The GAO on food safety: a problem that still needs solving
The Government Accountability Office (GAO) has issued: Food Safety: Status of Foodborne Illness in the U.S.
This one sounds much like GAO reports I’ve been reading since the early 1990s.
We have long reported that the fragmented nature of the federal food safety oversight system causes inconsistent oversight, ineffective coordination, and inefficient use of resources. Since 2007, we have identified federal oversight of food safety as a high-risk issue and made several recommendations and matters for congressional consideration. In 2017, we called for the Executive Office of the President to develop and implement a national strategy for overseeing food safety. As of January 2025, there were no plans to create a national strategy, according to officials from the Office of Management and Budget.
What’s impressive about this report is its comprehensiveness. If you want to understand why food safety in the U.S. remains a problem, this is the place to start.
Among other things, it’s got great graphics, like this one.
It makes several points, none for the first time.
Oversight of food safety is a mess; it needs consolidation.

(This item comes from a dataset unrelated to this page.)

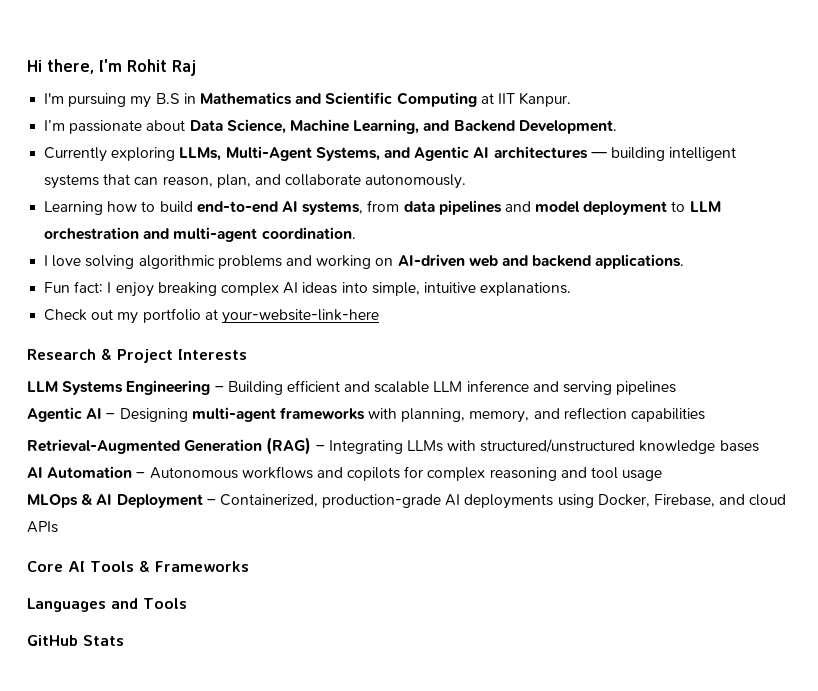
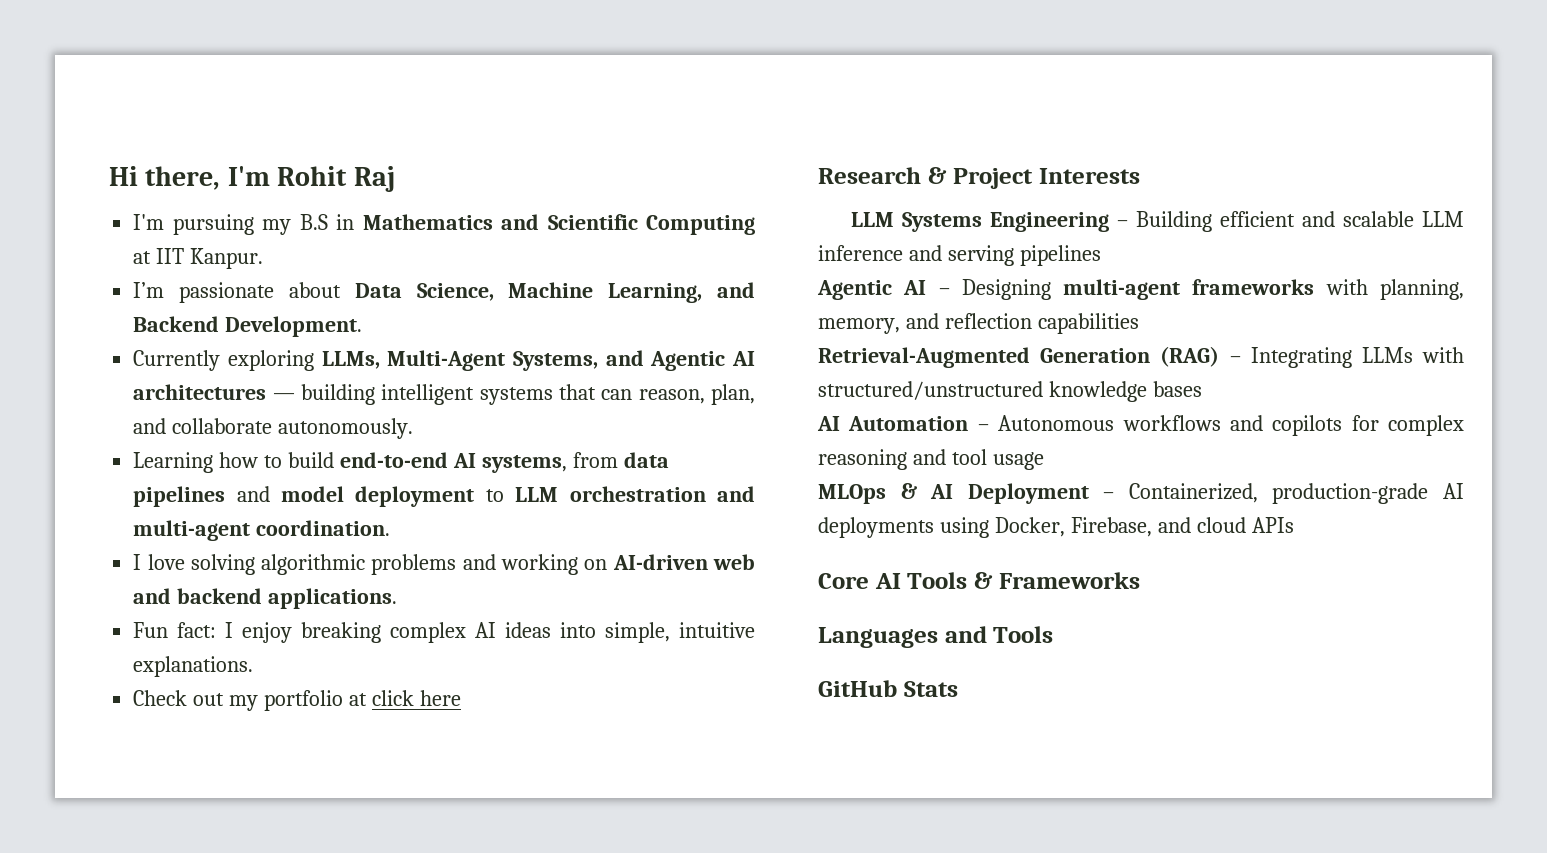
- Check out my portfolio at your-website-link-here
+ Check out my portfolio at click here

At least 30 federal laws govern the safety and quality of the U.S. food supply, both domestic and imported. Collectively, 15 federal agencies administer these laws, including CDC, USDA’s Food Safety and Inspection Service (FSIS), and HHS’s Food and Drug Administration (FDA). The federal food safety oversight system is supplemented by states, localities, Tribes, and territories, which may have their own laws and agencies to address the safety and quality of food.

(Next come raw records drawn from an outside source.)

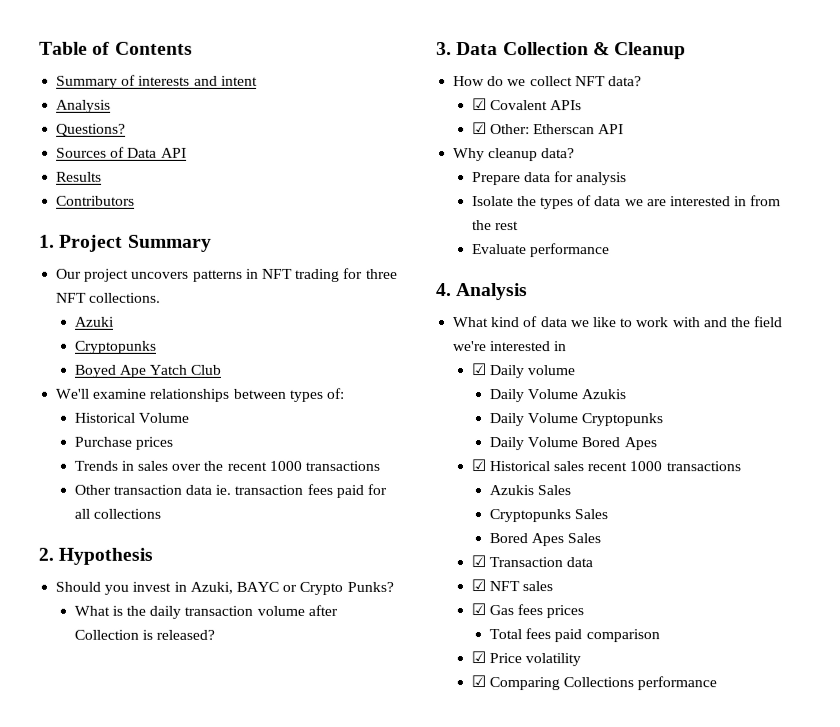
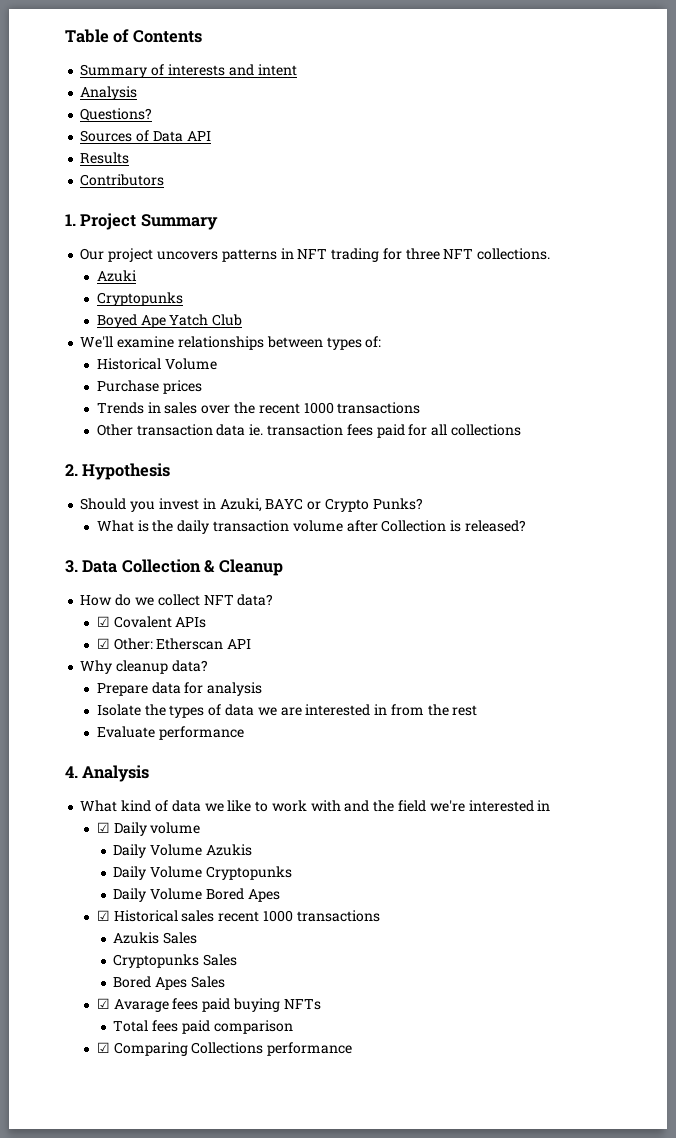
- ☑ Transaction data
- ☑ NFT sales
- ☑ Gas fees prices
+ ☑ Avarage fees paid buying NFTs
- ☑ Price volatility

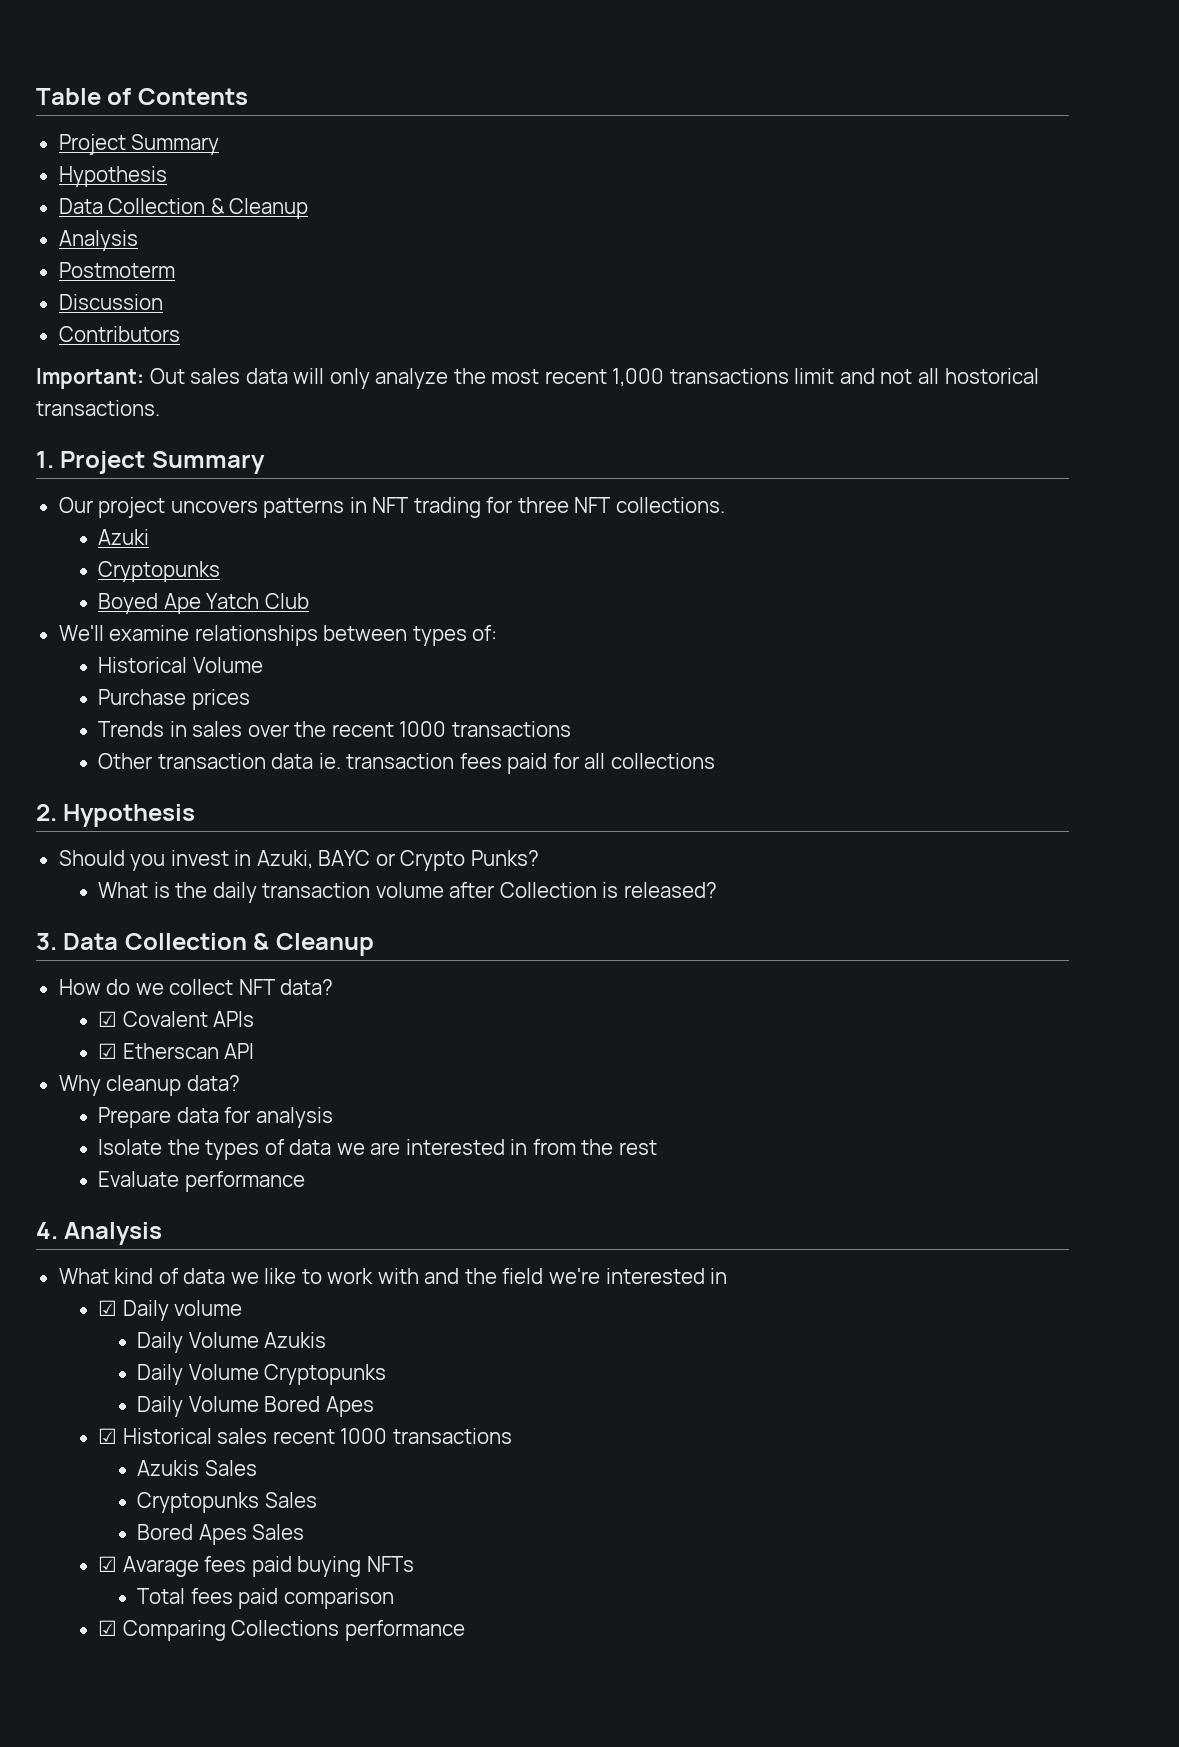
  Table of Contents
- Summary of interests and intent
+ Project Summary
+ Hypothesis
+ Data Collection & Cleanup
  Analysis
- Questions?
- Sources of Data API
- Results
+ Postmoterm
+ Discussion
  Contributors
+ Important: Out sales data will only analyze the most recent 1,000 transactions limit and not all hostorical transactions.
- ☑ Other: Etherscan API
+ ☑ Etherscan API

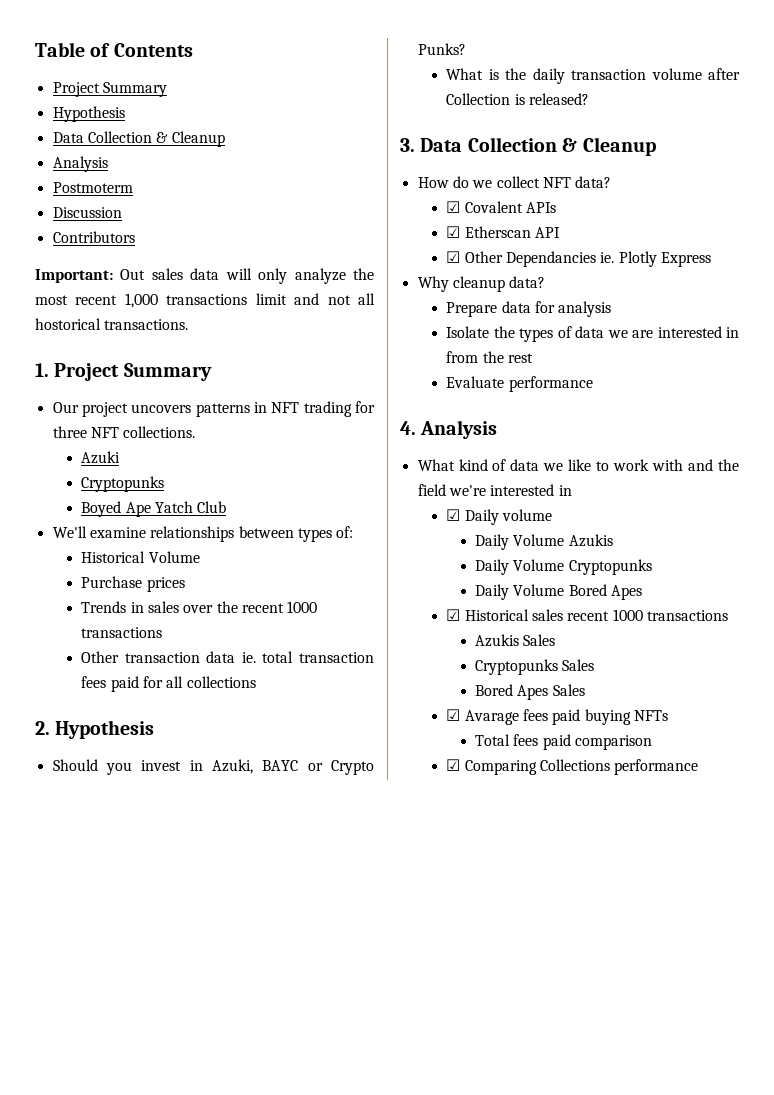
- Other transaction data ie. transaction fees paid for all collections
+ Other transaction data ie. total transaction fees paid for all collections
+ ☑ Other Dependancies ie. Plotly Express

The division of oversight responsibility between USDA (meat and poultry) and FDA (everything else) makes no sense. It needs fixing.
Foodborne pathogens can be transmitted through multiple types of food and, therefore, can affect both FDA- and FSIS-regulated foods. For example, in 2024, two Salmonella outbreaks—one attributed to cucumbers, an FDA-regulated food, and one attributed to charcuterie meats, an FSIS-regulated food—collectively caused 650 confirmed illnesses and about 180 hospitalizations.
We keep trying and wish everyone would listen to us.
We previously reported on the need for a national strategy to guide federal efforts to address ongoing fragmentation and improve the federal food safety oversight system. This strategy could address our other previous matters for congressional consideration about a government-wide performance plan and sustained leadership for federal food safety. We maintain that such a strategy could create an opportunity to further strengthen federal oversight of the nation’s food supply and reduce the economic and public health effects of foodborne illness.
Food Safety News reports that the FDA says
the biggest stumbling block to conducting inspections of food facilities is understaffing…The annual target for FDA inspections is 19,200, according to the report. The most annual inspections of foreign food facilities occurred in 2019, with 1,727 inspections, or 9 percent of the annual target… in July 2024, FDA had a total of 432 investigators — 90 percent of the full-time equivalent ceiling — for conducting both domestic and foreign inspections, according to FDA officials.
Comment
The instructions to the MAHA Commission (see yesterday’s post) say nothing about food safety beyond its being a matter requiring fresh thinking. Food safety does not appear to be a MAHA priority, especially in light of the threatened mass firings of FDA staff. Reducing the number of FDA inspectors is unlikely to help at this point. I hope the Commission adds safe food to its agenda. The GAO has called for a single food safety agency for decades. This might be just the time to take that on. Fresh thinking indeed!